INPUT DATA:
--- START ---

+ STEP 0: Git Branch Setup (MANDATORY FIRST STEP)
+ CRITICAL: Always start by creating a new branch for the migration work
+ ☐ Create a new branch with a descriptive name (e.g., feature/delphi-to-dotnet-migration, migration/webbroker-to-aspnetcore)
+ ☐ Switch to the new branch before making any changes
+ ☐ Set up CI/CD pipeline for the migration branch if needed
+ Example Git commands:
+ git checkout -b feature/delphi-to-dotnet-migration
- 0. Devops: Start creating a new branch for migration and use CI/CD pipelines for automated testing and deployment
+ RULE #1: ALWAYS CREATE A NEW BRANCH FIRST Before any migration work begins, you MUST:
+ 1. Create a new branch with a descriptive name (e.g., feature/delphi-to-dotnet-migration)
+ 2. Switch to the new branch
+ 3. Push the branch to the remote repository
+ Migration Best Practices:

--- END ---
--- START ---

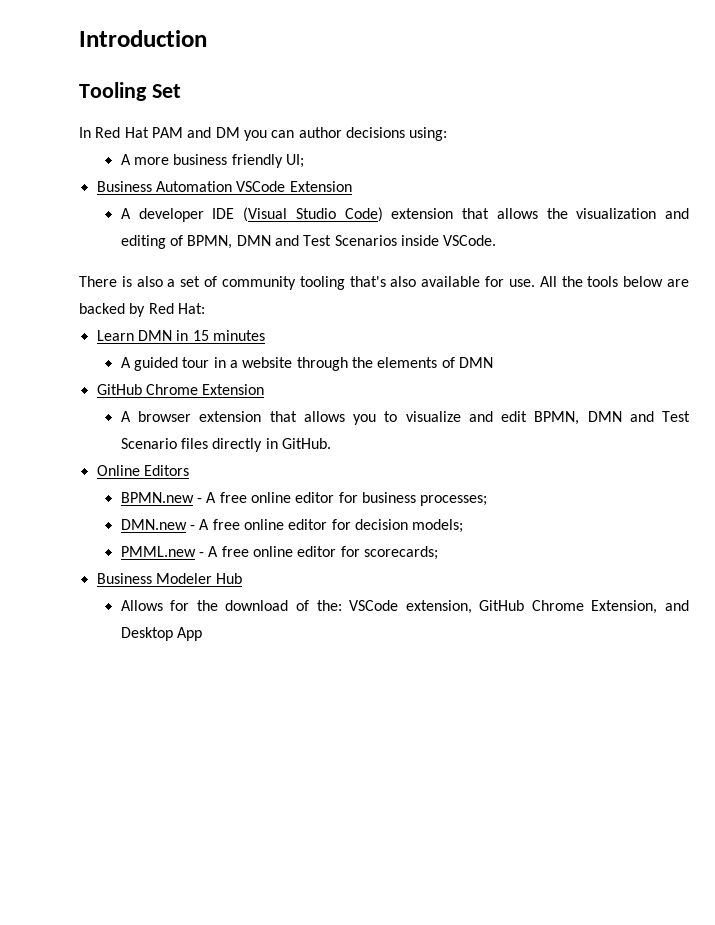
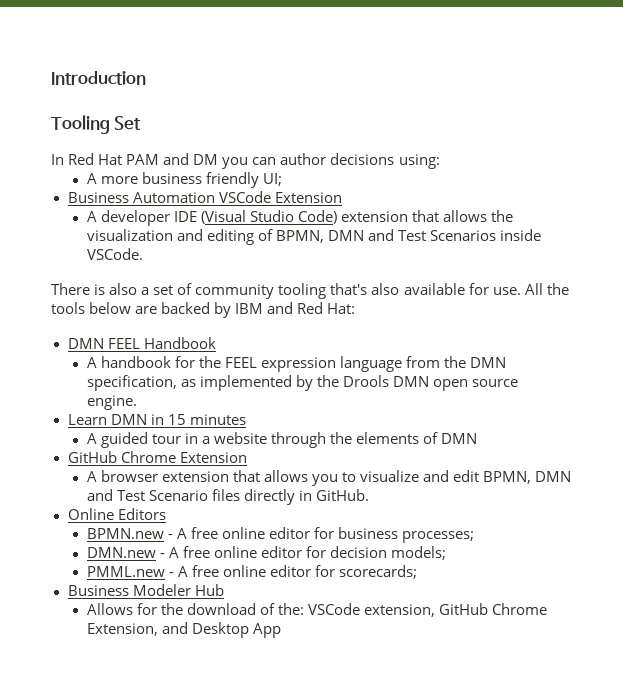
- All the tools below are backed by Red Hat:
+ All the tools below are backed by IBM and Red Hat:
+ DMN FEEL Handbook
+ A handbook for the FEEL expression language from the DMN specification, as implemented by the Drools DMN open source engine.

--- END ---

WHAT THE EXERCISE ASKS: Take the records above and return, word for word, only the lines that fall from the line with "(MANDATORY FIRST STEP)" to the line with "name (e.g., feature/delphi-to-dotnet-migration)", both of them included.

ANSWER TO THIS PROBLEM:
+ STEP 0: Git Branch Setup (MANDATORY FIRST STEP)
+ CRITICAL: Always start by creating a new branch for the migration work
+ ☐ Create a new branch with a descriptive name (e.g., feature/delphi-to-dotnet-migration, migration/webbroker-to-aspnetcore)
+ ☐ Switch to the new branch before making any changes
+ ☐ Set up CI/CD pipeline for the migration branch if needed
+ Example Git commands:
+ git checkout -b feature/delphi-to-dotnet-migration
- 0. Devops: Start creating a new branch for migration and use CI/CD pipelines for automated testing and deployment
+ RULE #1: ALWAYS CREATE A NEW BRANCH FIRST Before any migration work begins, you MUST:
+ 1. Create a new branch with a descriptive name (e.g., feature/delphi-to-dotnet-migration)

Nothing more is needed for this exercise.